Answer: The government tried to keep people safe during the pandemic by implementing several measures. These included the requirement to wear a face mask in specified situations, also known as mask mandates. They also prohibited and cancelled large-scale gatherings, including festivals and sporting events, to prevent the spread of the virus.



**Inference:**

The model responded accurately, mentioning key interventions such as mask mandates and the cancellation of large events. This confirmed that even when the content exists in the source material, the phrasing of the query plays a critical role in retrieval performance. Using more natural, everyday language helped the system connect the query more effectively with the embedded chunks. 

**Conclusion**

This exercise provided valuable insights into how Retrieval-Augmented Generation (RAG) systems perform depending on query phrasing, chunk size, and model choice. Clear, fact-based questions (like the one about vaccine rollout) returned accurate results. But broader questions (such as “public health measures”) didn’t always pull in relevant content, even when it was present. Rephrasing those questions in a more natural, everyday tone helped improve the answers, showing that how we word a question can affect what the system retrieves.

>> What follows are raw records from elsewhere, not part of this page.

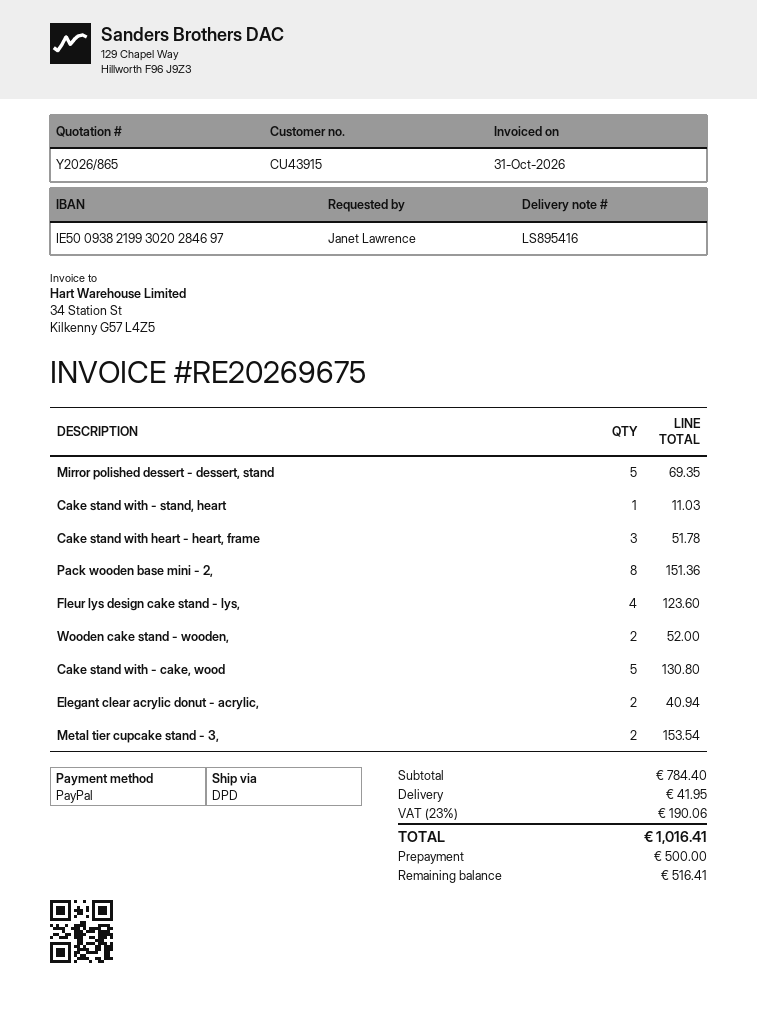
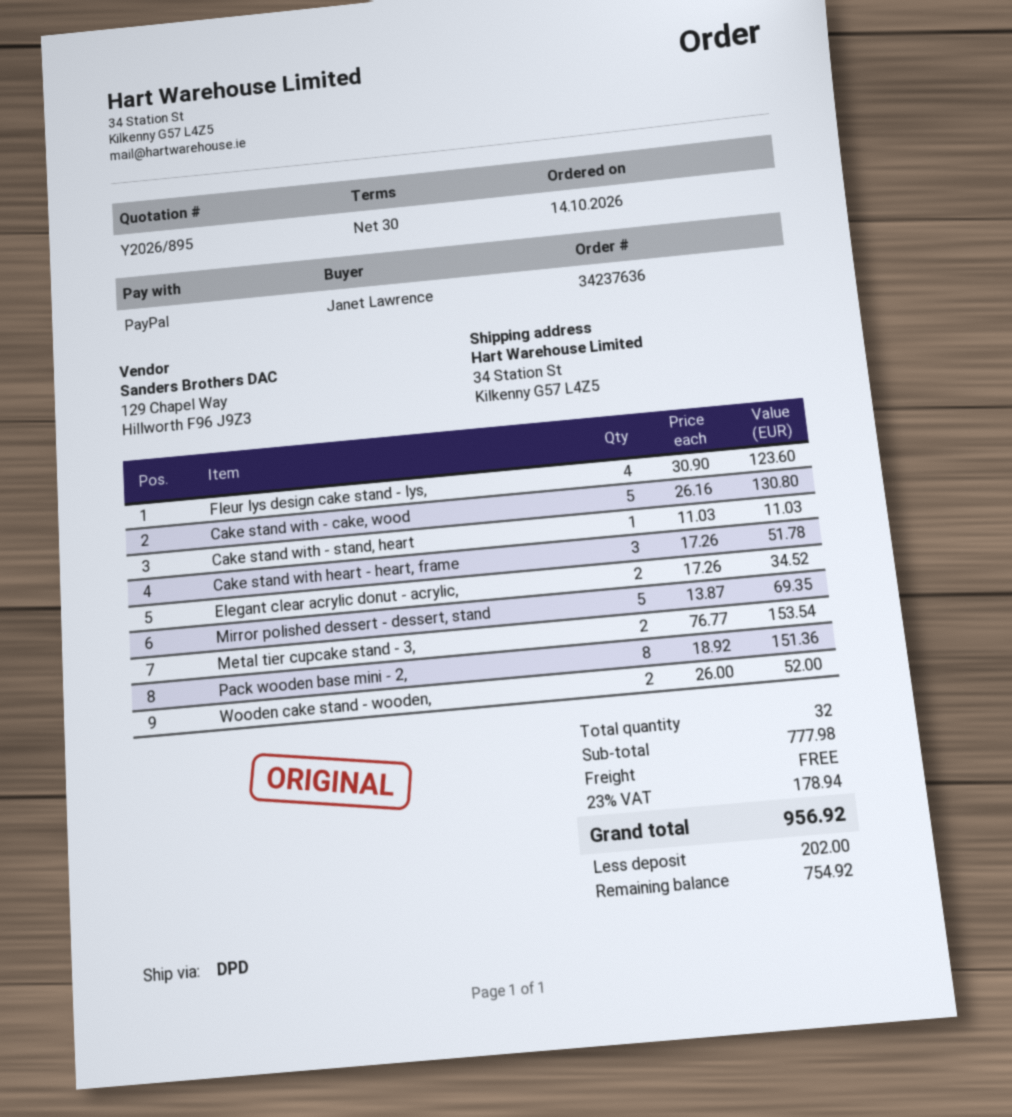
quote number: Y2026/865 -> Y2026/895
Elegant clear acrylic donut - acrylic,: 2 for 40.94 -> 2 for 34.52
subtotal: 784.40 -> 777.98
shipping: 41.95 -> 0.00
tax: 23% = 190.06 -> 23% = 178.94
total: 1016.41 -> 956.92
deposit: 500.00 -> 202.00
balance: 516.41 -> 754.92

I also experimented with both GPT-3.5-turbo and GPT-4. GPT-3.5-turbo often gave broader, inferred answers, even when the details weren’t explicitly present in the source. In contrast, GPT-4 was stricter, delivering responses only when the information was clearly available in the retrieved text.

This exercise enhanced my understanding of how fine-tuning queries and model selection can significantly impact the performance of a RAG system.